Ertuğrul ÖZGÜL
05-23-2009, 10:37
YARGININ VE ORDUNUN SİYASİ MUHALEFETİ
Türkiye’de sistem; demokrasi, sandık ve TBMM üzerine kurulmuş değildir. Görünür denklemler açısından bakılırsa bir yanılgıyla, sivil kurumların ve demokrasinin etkin olduğu düşünülebilir. Ama gerçekte bu ülkede TBMM, sandık, vatandaş, sivil kurumlar üzerinde bürokratik bir vesayet söz konusudur. Bürokratik vesayetin vasisi, sistemin motoru askeri bürokrasidir. Sistem ona göre yapılandırılmış, kurumlar silahlı bürokrasiye göre konumlandırılmışlardır.
Sistemin vasisi, hâmisi olarak silahlı bürokrasinin görevlendirilmiş olmasının birkaç nedeni vardır;
1- Askeri bürokrasi kendisini Türkiye Cumhuriyeti’nin kurucusu ve sahibi görmektedir.
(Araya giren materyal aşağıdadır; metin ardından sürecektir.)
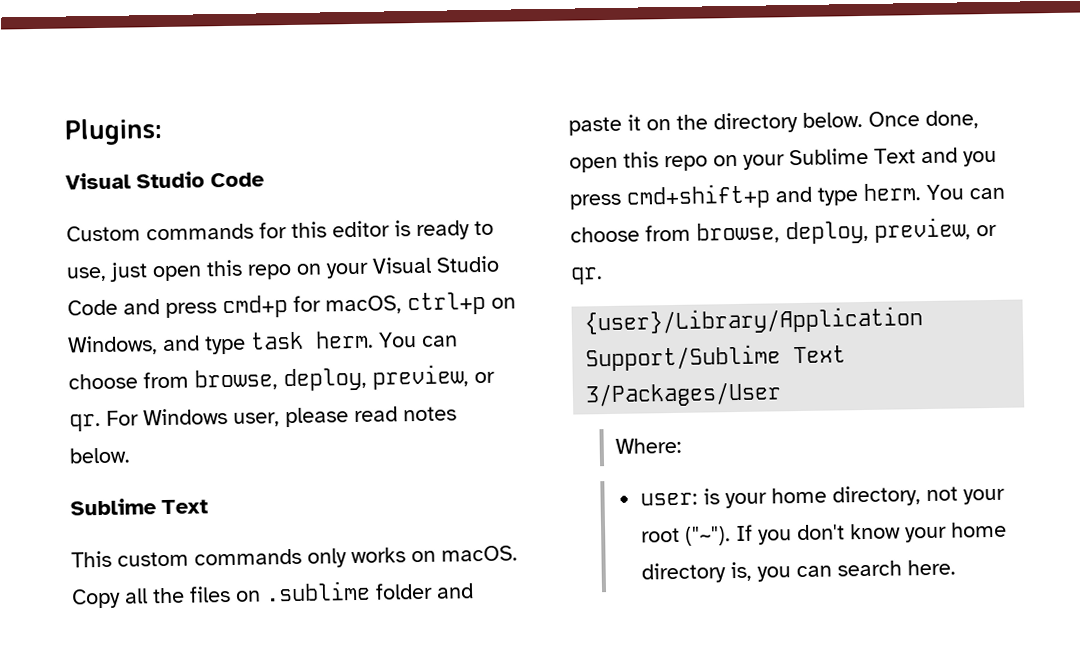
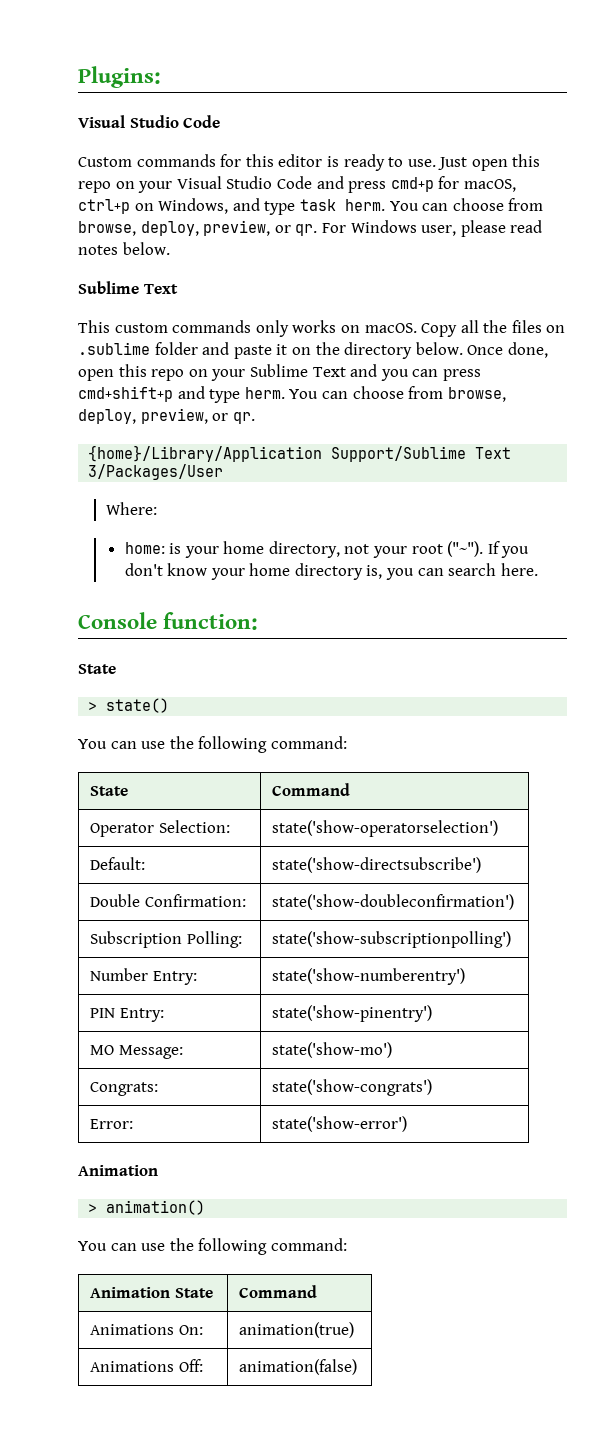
- Custom commands for this editor is ready to use, just open this repo on your Visual Studio Code and press cmd+p for macOS, ctrl+p on Windows, and type task herm.
+ Custom commands for this editor is ready to use. Just open this repo on your Visual Studio Code and press cmd+p for macOS, ctrl+p on Windows, and type task herm.
- Once done, open this repo on your Sublime Text and you press cmd+shift+p and type herm.
+ Once done, open this repo on your Sublime Text and you can press cmd+shift+p and type herm.
- {user}/Library/Application Support/Sublime Text 3/Packages/User
+ {home}/Library/Application Support/Sublime Text 3/Packages/User
- user: is your home directory, not your root ("~").
+ home: is your home directory, not your root ("~").
+ Console function:
+ State
+ > state()
+ You can use the following command:
+ State | Command
+ Operator Selection: | state('show-operatorselection')
+ Default: | state('show-directsubscribe')
+ Double Confirmation: | state('show-doubleconfirmation')
+ Subscription Polling: | state('show-subscriptionpolling')
+ Number Entry: | state('show-numberentry')
+ PIN Entry: | state('show-pinentry')
+ MO Message: | state('show-mo')
+ Congrats: | state('show-congrats')
+ Error: | state('show-error')
+ Animation
+ > animation()
+ You can use the following command:
+ Animation State | Command
+ Animations On: | animation(true)
+ Animations Off: | animation(false)

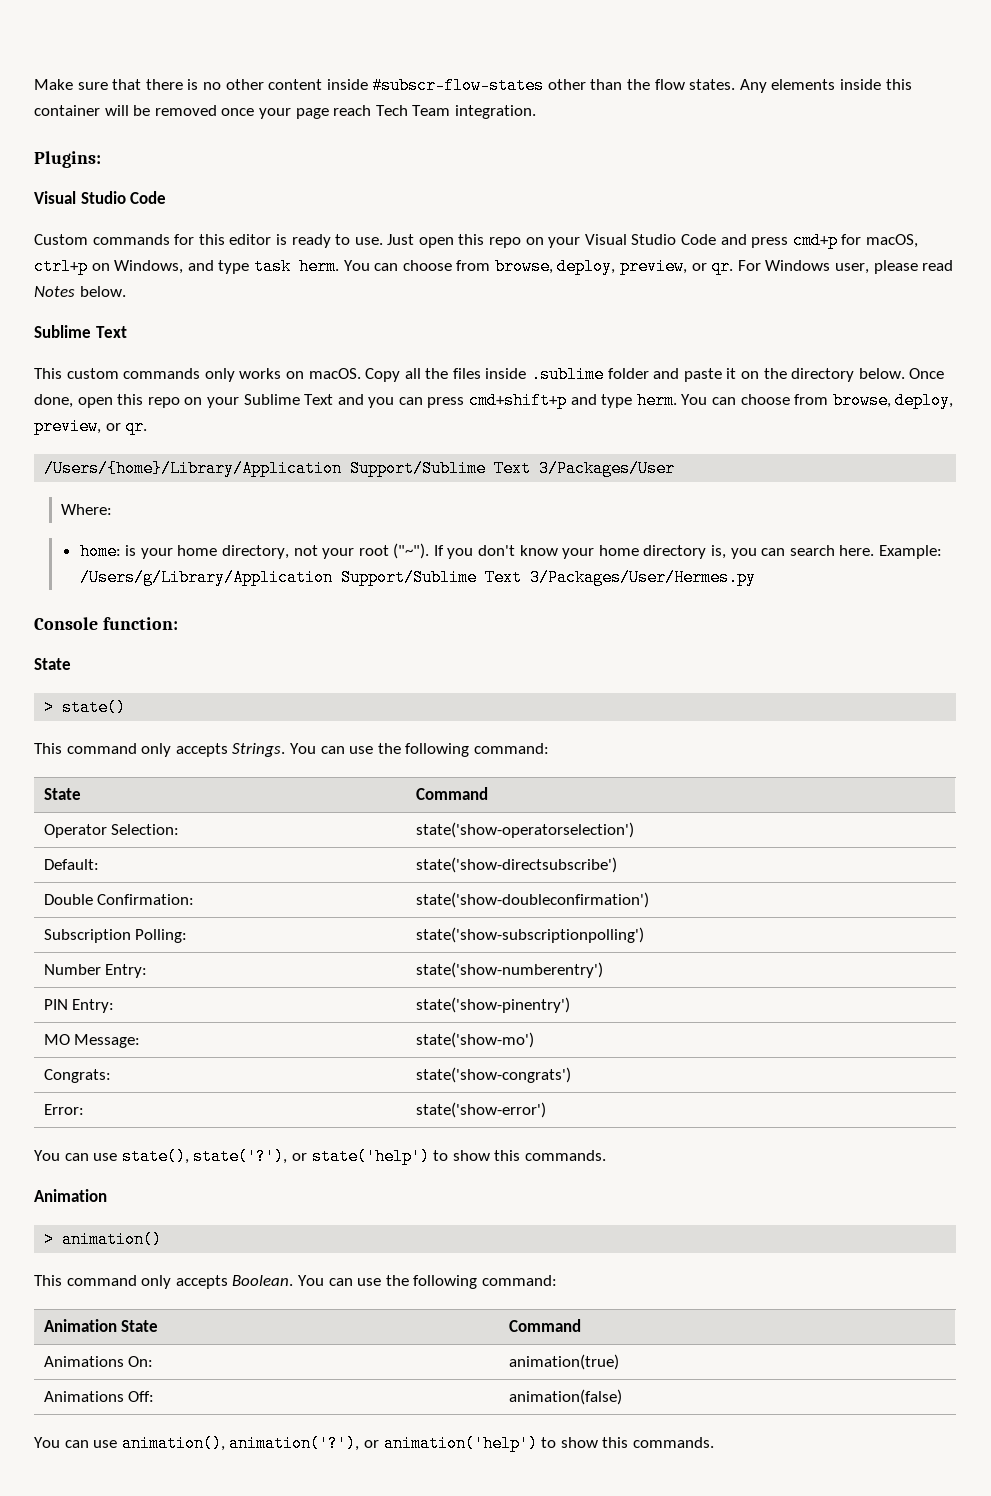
+ Make sure that there is no other content inside #subscr-flow-states other than the flow states. Any elements inside this container will be removed once your page reach Tech Team integration.
- For Windows user, please read notes below.
+ For Windows user, please read Notes below.
- Copy all the files on .sublime folder and paste it on the directory below.
+ Copy all the files inside .sublime folder and paste it on the directory below.
- {home}/Library/Application Support/Sublime Text 3/Packages/User
+ /Users/{home}/Library/Application Support/Sublime Text 3/Packages/User
+ Example: /Users/g/Library/Application Support/Sublime Text 3/Packages/User/Hermes.py
+ This command only accepts Strings.
  Error: | state('show-error')
+ You can use state(), state('?'), or state('help') to show this commands.
  Animation
  > animation()
- You can use the following command:
+ This command only accepts Boolean. You can use the following command:
+ You can use animation(), animation('?'), or animation('help') to show this commands.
Bundan dolayı arzu etmediği gelişmeler, değişimler olduğunda; başka herhangi bir gücü, kesimi dikkate almaksızın sisteme müdahale etmektedir.
2- Sistemi kuranlar ve devleti (Türkiye Cumhuriyetini) yapılandıranlar, sistemin korunmasını; siyasi etkiden uzak, korunaklı ve güçlü bir kuruma emanet etmiştir. TSK’yi sistemin çekirdeğine yerleştiren kurucu irade, arzu edilmeyen değişimleri, dönüşümleri engellemek için TSK’yı sabit dişli haline getirerek bu güç üzerinden kurulu düzeni korumayı murat etmiştir.
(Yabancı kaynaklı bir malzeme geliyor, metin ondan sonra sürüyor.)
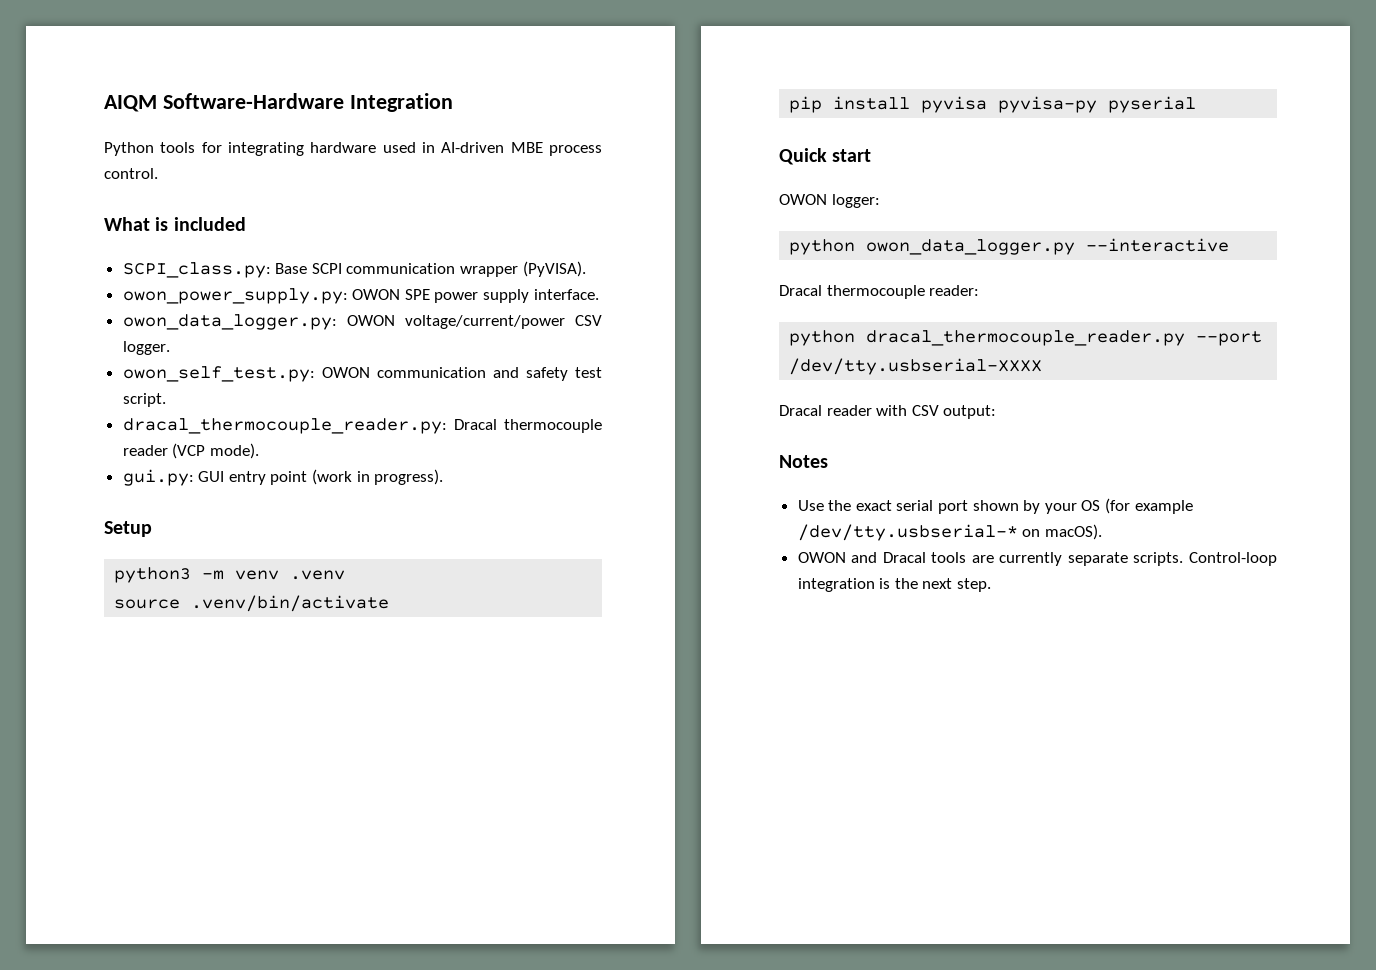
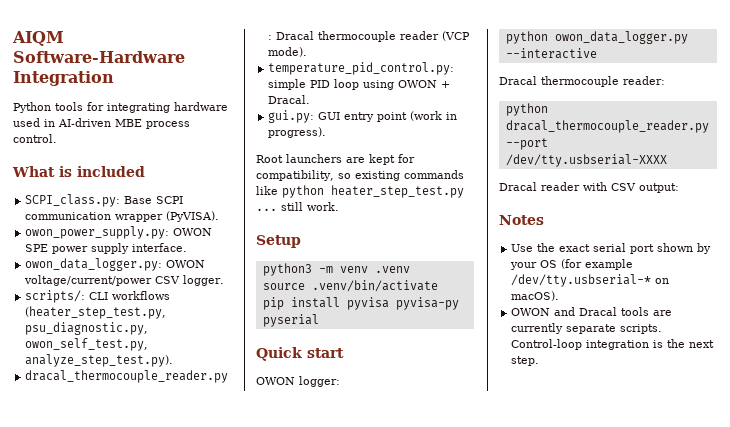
- owon_self_test.py: OWON communication and safety test script.
+ scripts/: CLI workflows (heater_step_test.py, psu_diagnostic.py, owon_self_test.py, analyze_step_test.py).
+ temperature_pid_control.py: simple PID loop using OWON + Dracal.
+ Root launchers are kept for compatibility, so existing commands like python heater_step_test.py ... still work.

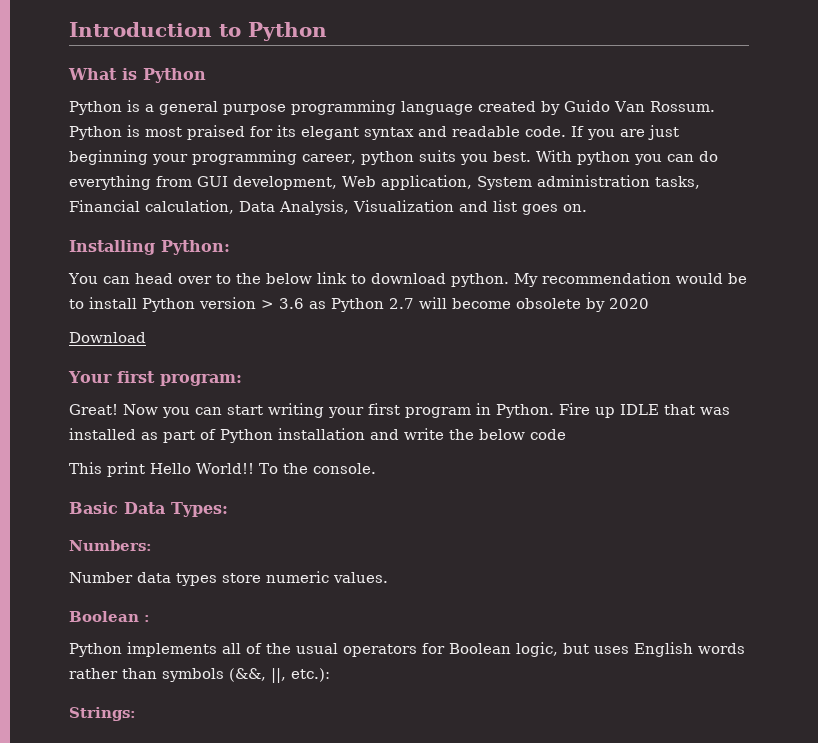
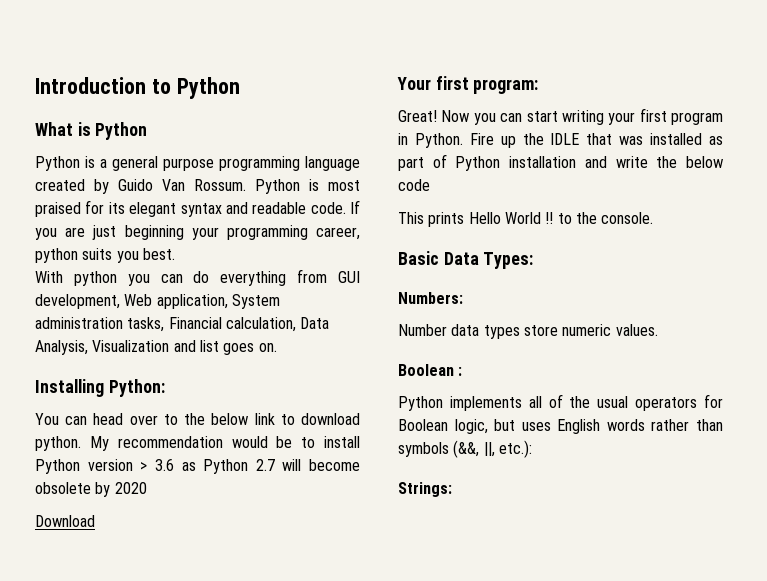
- If you are just beginning your programming career, python suits you best. With python you can do everything from GUI development, Web application, System administration tasks, Financial calculation, Data Analysis, Visualization and list goes on.
+ If you are just beginning your programming career, python suits you best.
+ With python you can do everything from GUI development, Web application, System administration tasks, Financial calculation, Data Analysis, Visualization and list goes on.
- Fire up IDLE that was installed as part of Python installation and write the below code
+ Fire up the IDLE that was installed as part of Python installation and write the below code
- This print Hello World!! To the console.
+ This prints Hello World !! to the console.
3- Yirminci yüzyılda klasik anlamda sömürgecilik sona ermiştir. Ancak sömürge geçmişine sahip güçlü batılı ülkeler (sözde) çekildikleri ülkelerde menfaatlerini koruyacak bürokratik-aristokratik bekçiler bırakmış; bu ülkelerin sistemlerini, temel dengelerini bu bekçilere emanet etmişlerdir. Bu gün, eski batı sömürgesi geniş bir coğrafyada sistem böyle işlemektedir. Bu ülkelerde batı lehine kurulan sistemin bekçileri genelde silahlı kuvvetlerdir. Türkiye’de de, özellikle NATO’ya giriş sonrası benzer bir durumdan bahsetmek mümkündür.
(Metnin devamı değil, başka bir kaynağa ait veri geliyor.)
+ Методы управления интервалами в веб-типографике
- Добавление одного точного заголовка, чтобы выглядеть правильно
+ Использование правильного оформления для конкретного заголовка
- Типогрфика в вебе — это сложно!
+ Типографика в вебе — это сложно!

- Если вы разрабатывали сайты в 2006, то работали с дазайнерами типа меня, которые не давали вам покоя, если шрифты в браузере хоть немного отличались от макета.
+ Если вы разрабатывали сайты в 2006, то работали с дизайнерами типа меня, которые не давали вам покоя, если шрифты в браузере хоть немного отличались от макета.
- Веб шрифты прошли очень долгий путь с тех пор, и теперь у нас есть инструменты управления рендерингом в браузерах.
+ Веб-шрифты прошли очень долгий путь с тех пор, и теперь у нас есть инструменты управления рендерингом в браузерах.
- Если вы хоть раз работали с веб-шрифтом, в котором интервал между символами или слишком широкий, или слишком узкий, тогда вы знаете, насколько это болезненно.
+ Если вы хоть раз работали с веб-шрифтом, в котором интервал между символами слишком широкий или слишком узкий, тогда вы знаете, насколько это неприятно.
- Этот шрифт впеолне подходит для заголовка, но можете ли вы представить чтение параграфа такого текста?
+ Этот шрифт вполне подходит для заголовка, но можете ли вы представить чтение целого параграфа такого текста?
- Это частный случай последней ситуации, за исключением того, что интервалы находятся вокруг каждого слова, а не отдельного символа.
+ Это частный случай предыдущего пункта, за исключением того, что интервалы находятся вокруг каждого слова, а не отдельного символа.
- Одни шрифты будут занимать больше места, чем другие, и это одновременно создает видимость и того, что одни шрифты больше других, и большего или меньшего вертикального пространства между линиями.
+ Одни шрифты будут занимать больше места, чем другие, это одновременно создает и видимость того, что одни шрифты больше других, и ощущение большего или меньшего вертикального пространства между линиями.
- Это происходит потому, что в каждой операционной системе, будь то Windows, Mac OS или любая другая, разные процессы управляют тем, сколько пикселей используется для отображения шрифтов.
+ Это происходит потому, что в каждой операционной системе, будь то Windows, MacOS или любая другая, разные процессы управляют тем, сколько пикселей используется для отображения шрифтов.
E-Muhtıra ve Ergenekon TSK'yı Oldukça Yıprattı
Türkiye’de 28 Şubat sonrası TSK epeyce yıprandı. 2007 yılında AKP hükümetine verdiği ve sert bir karşılık gördüğü E-muhtıra, TSK’yi daha bir sorgulanır hale getirdi. Ergenekon davasının altından hep emekli-muvazzaf askerlerin çıkması, medyaya düşen bazı ses kayıtları ve haberler TSK’nin siyaset üstü-dışı iddialarını yerle bir etti.
TSK Müdahil Olmamaya Çalışıyor Çünkü?
Bu nedenlerden dolayı, son dönemlerde TSK denkleme doğrudan müdahil olmamaya çalışmaktadır. Hatta bozulan imajını düzeltmek için bir kısım tedbirlere başvurduğu duyulmaktadır.
Merkez Sağ Partiler Çöktü
Türkiye’de antidemokratik duruşundan ve ikircikli siyasetinden dolayı merkez sağdaki partileri çökmüştür (DYP, ANAP vs.).
CHP Hırcınlaştı
CHP ise bütünüyle hırçınlaşmış, ülkeyi kilitleyen, çözümsüzlükler ve gerilimler üreten, antidemokratik tutumlara prim veren bir parti haline gelmiştir. CHP siyaseti hem coğrafi olarak, hem de sınıfsal olarak bir sıkışmışlık, tükenmişlik içindedir ve ülkeye açılım yaptırması mümkün görünmemektedir.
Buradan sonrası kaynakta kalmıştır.